In brief – Smoke Alarms will alarm when smoke is detected by the sensors within the unit whereas Heat Alarms will alarm when they detect a rapid rise in temperature in the atmosphere around the device. Heat Alarms have been specifically designed for areas with fumes and high humidity e.g. kitchens where cooking fumes are present and attics or garages where there is lots of dust and usually high humidity.
Over 50% of fires start in kitchens in domestic properties – installing a heat alarm in this room will mean you’re rapidly alerted to danger.
FireAngel Heat alarms have a Thermistek sensor. The Thermistek sensor detects rapid temperature increases. Its reaction to heat rather than smoke makes it ideal for installation in kitchen areas and garages in order to avoid false alarms caused by cooking and vehicle fumes.
Given that over 50% of domestic fires start in the kitchen, it’s paramount that you protect this area with an alarm to be alerted to danger quickly. FireAngel has a wide range of Kitchen Heat Alarms which have been specifically designed to be installed in the kitchen, and in areas with high fumes or humidity such as the garage or attic.
Unlike smoke alarms, a Kitchen Heat Alarm detects rapid rises of temperature, which stops any false alarms to cooking fumes from burnt toast!
Heat Alarms should be installed alongside smoke alarms to provide a rapid alert to all fire types across the home.
The guidance FireAngel offers on installing heat alarms is: Install heat alarms on the ceiling, ideally in the centre of a room. Install sufficient alarms to compensate for closed doors and obstacles. Install your heat alarm at a distance no greater than 5.3m from the farthest wall, no greater than 5.3m from a door to any room in which a fire might start and no greater than 5.3m from the next heat or smoke alarm. Keep in mind, this is only guidance.
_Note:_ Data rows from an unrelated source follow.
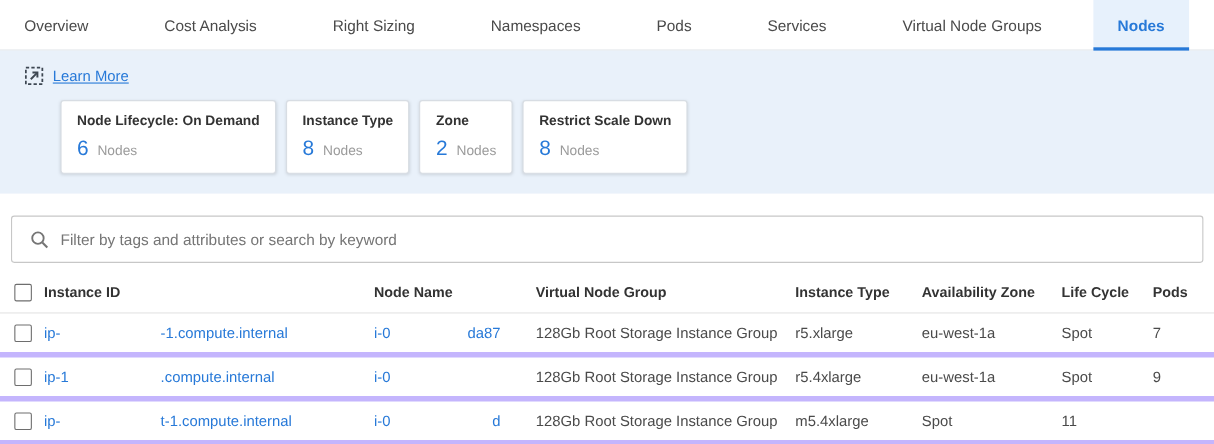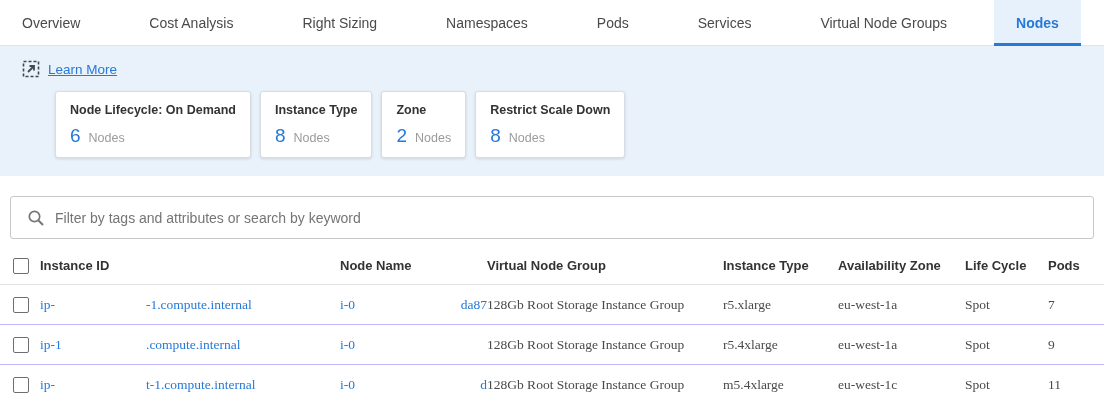--- a/index.html
+++ b/index.html
@@ -40,7 +40,7 @@
   .trow { display:grid; grid-template-columns:40px 300px 147px 236px 115px 127px 83px 1fr;
           align-items:center; }
   .thead { height:38px; border-bottom:1px solid #e3e3e3; font-size:13px; font-weight:700; color:#333; }
-  .tbody-row { height:40px; border-bottom:1px solid #c4b5fd; font-size:13.5px; color:#4a4a4a;font-family:Liberation Serif, serif; }
+  .tbody-row { height:40px; border-bottom:5px solid #c4b5fd; font-size:13.5px; color:#4a4a4a; }
   .cb { width:16px; height:16px; margin-left:13px; border:1.6px solid #6e6e6e; border-radius:2px;
         background:#fff; cursor:pointer; }
   .cell-link { color:#2779d8; cursor:pointer; }

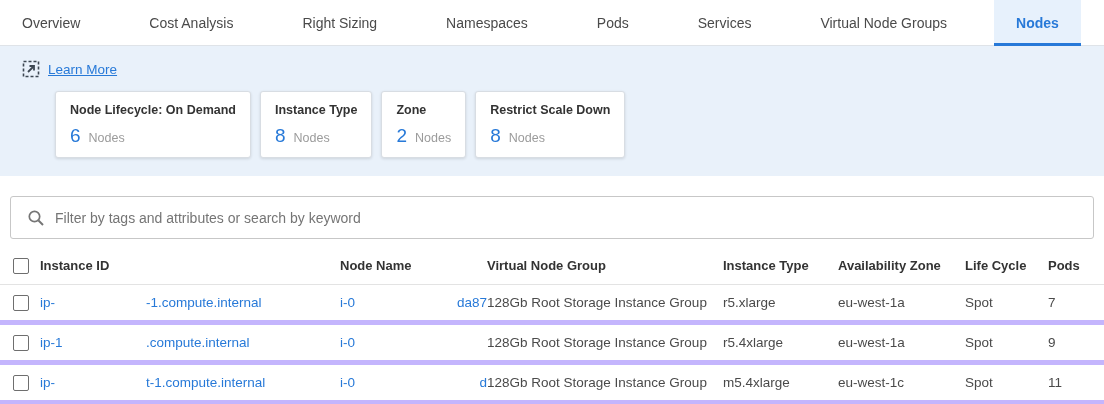--- a/index.html
+++ b/index.html
@@ -46,7 +46,7 @@
   .cell-link { color:#2779d8; cursor:pointer; }
   .redacted-cell { position:relative; height:100%; display:flex; align-items:center; }
   .red-suffix-name { position:absolute; left:106px; }
-  .red-suffix-id { position:absolute; right:0; }
+  .red-suffix-id { position:absolute; right:32px; }
 </style>
 </head>
 <body>

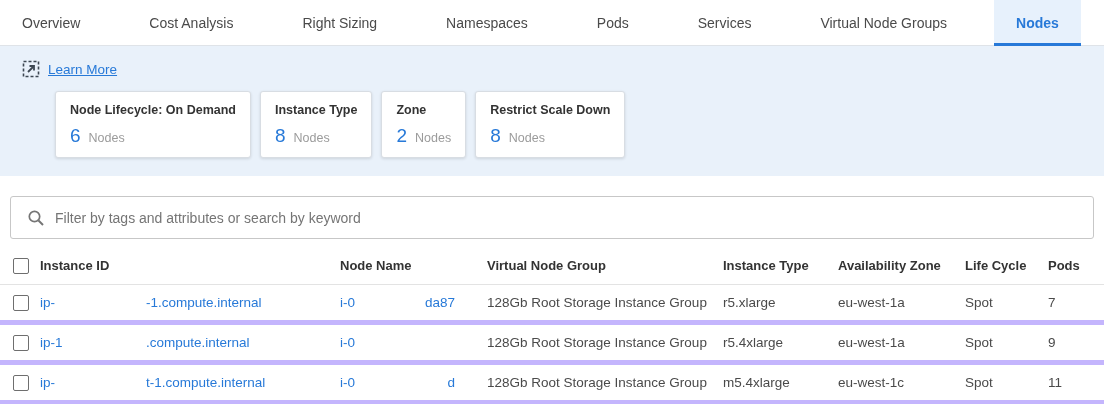--- a/index.html
+++ b/index.html
@@ -179,7 +179,6 @@
     </div>
     <div>128Gb Root Storage Instance Group</div>
     <div>m5.4xlarge</div>
-    <div>eu-west-1c</div>
     <div>Spot</div>
     <div>11</div>
   </div>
If you would like to discuss the positioning of any unit in more detail please contact our Customer Support Team.
Yes – heat alarms and smoke alarms detect fire in very different ways. Smoke alarms, as the name suggests, alert you to fires by detecting smoke, so if there’s a slow smouldering fire (which usually doesn’t give off a lot of heat) it could be missed for some time if a you only have a heat alarm installed. We would recommend you review the regulations specific to your area, but as a guide we recommend that homes have a smoke alarm in the hallway, landing and in the room most used in the daytime, alongside a heat alarm in the kitchen.
A Heat Alarm is perfect for detecting fires like those caused by faulty white goods, as they usually create a ‘blast’ of fire that’s very hot. Heat Alarms won’t false alarm to a dusty or humid room which makes it perfect for kitchens, utility rooms and garages where these items are usually found.